Module 1.7: Capacity Planning

Цей контент ще не доступний вашою мовою.

Discipline Module | Complexity: [COMPLEX] | Time: 35-40 min

Prerequisites

Before starting this module:

Required: Module 1.2: SLOs — Understanding service levels
Required: Observability Theory Track — Metrics and monitoring
Recommended: Module 1.4: Toil and Automation — Automation mindset
Helpful: Basic understanding of cloud infrastructure

What You’ll Be Able to Do

After completing this module, you will be able to:

Design capacity models that predict resource needs based on traffic growth patterns
Implement load testing strategies that validate capacity assumptions before production impact
Analyze resource utilization trends to optimize cost while maintaining SLO compliance
Build automated capacity alerts that trigger scaling decisions before user impact occurs

Why This Module Matters

Your service is growing. Traffic is increasing. Revenue is up.

Then one day: crash. The system couldn’t handle the load.

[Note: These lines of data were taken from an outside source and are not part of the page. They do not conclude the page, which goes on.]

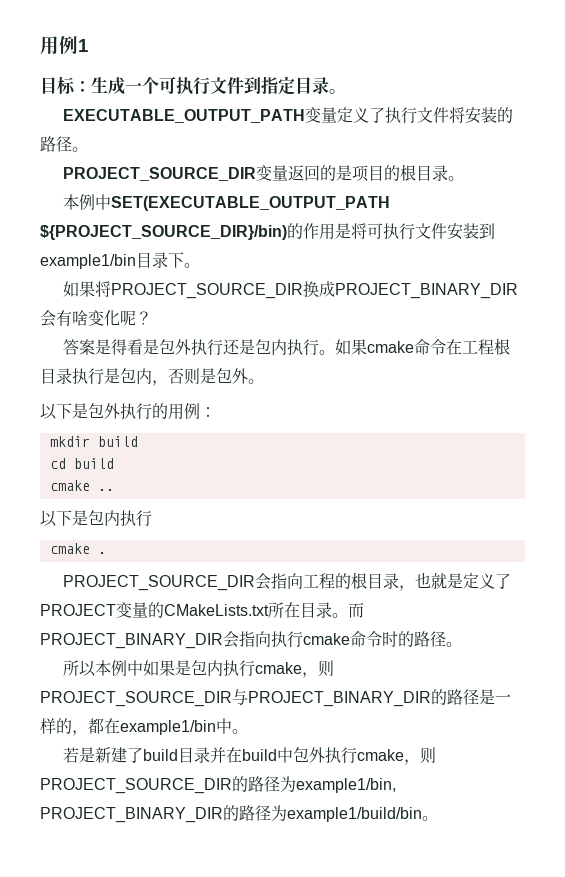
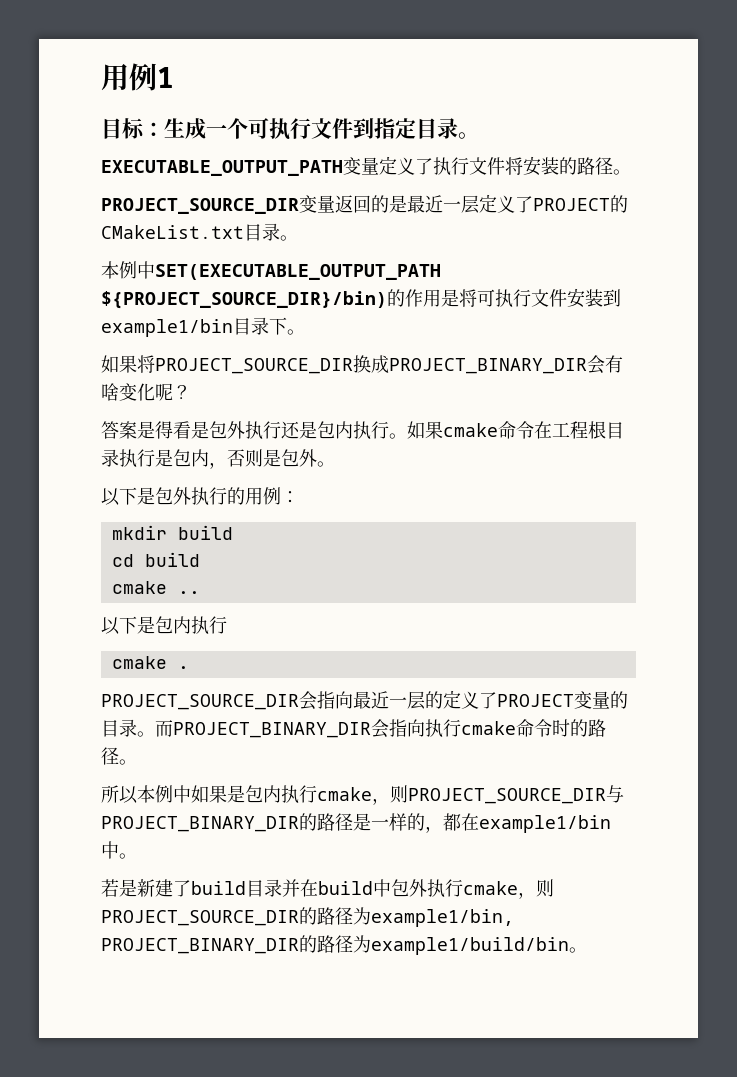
[352,164,417,182] 项目的根 -> [407,194,628,214] [101,225,244,239] 最近一层定义了PROJECT的CMakeList.txt
[303,572,464,591] 工程的根目录，也就是 -> [353,691,443,710] 最近一层的
[164,602,300,618] CMakeLists.txt所在 -> (628, 700) none

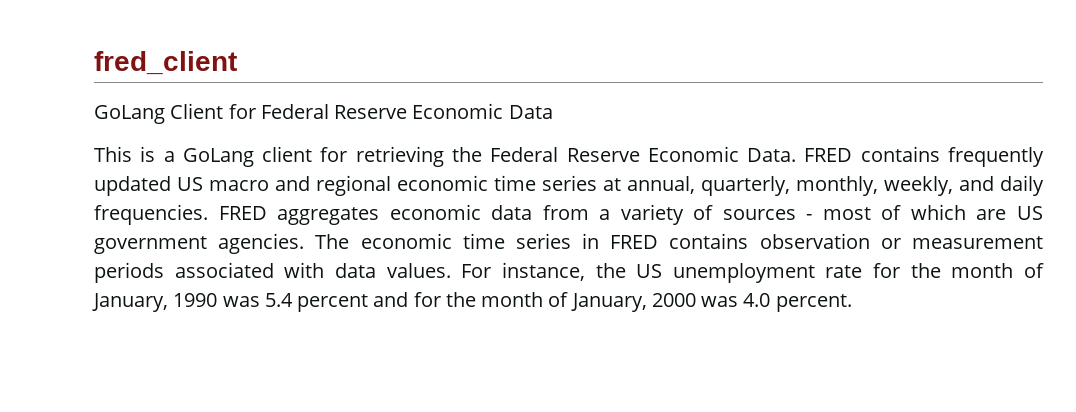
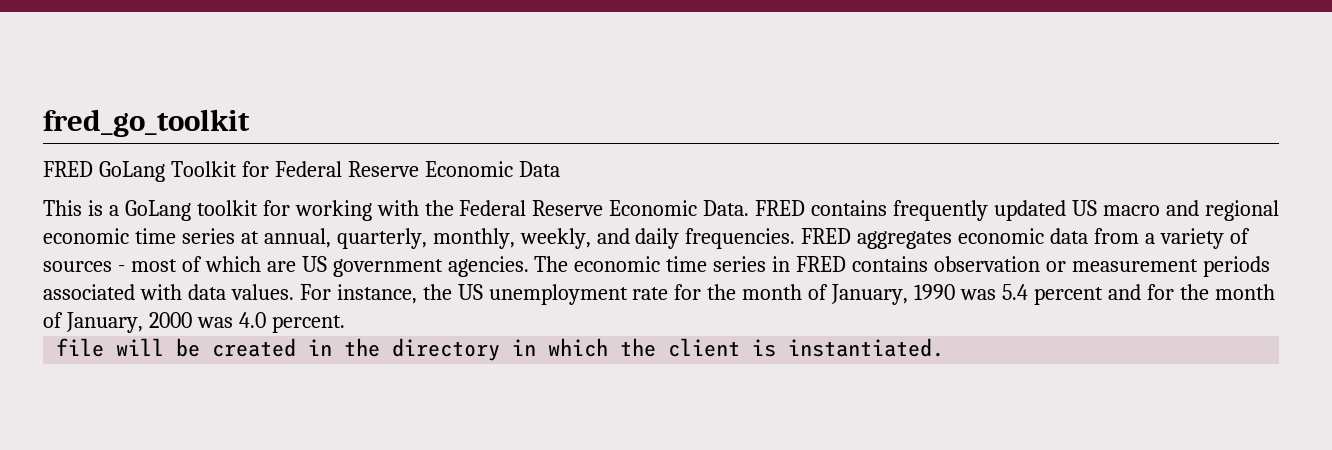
[94,51,237,75] [94,103,224,124] fred_client // GoLang Client -> [43,109,250,137] [43,161,237,182] fred_go_toolkit // FRED GoLang Toolkit
[262,146,444,167] client for retrieving -> [196,200,419,221] toolkit for working with
(852, 303) none -> [56,338,945,361] // file will be created in the directory in which the client is instantiated.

Without capacity planning:

Outages during traffic spikes
Over-provisioned resources (wasted money)
Under-provisioned resources (poor performance)
Last-minute panic scaling

With capacity planning:

Headroom for growth
Optimized spending
Predictable performance
Planned scaling

This module teaches you how to forecast demand, provision appropriately, and balance reliability with cost.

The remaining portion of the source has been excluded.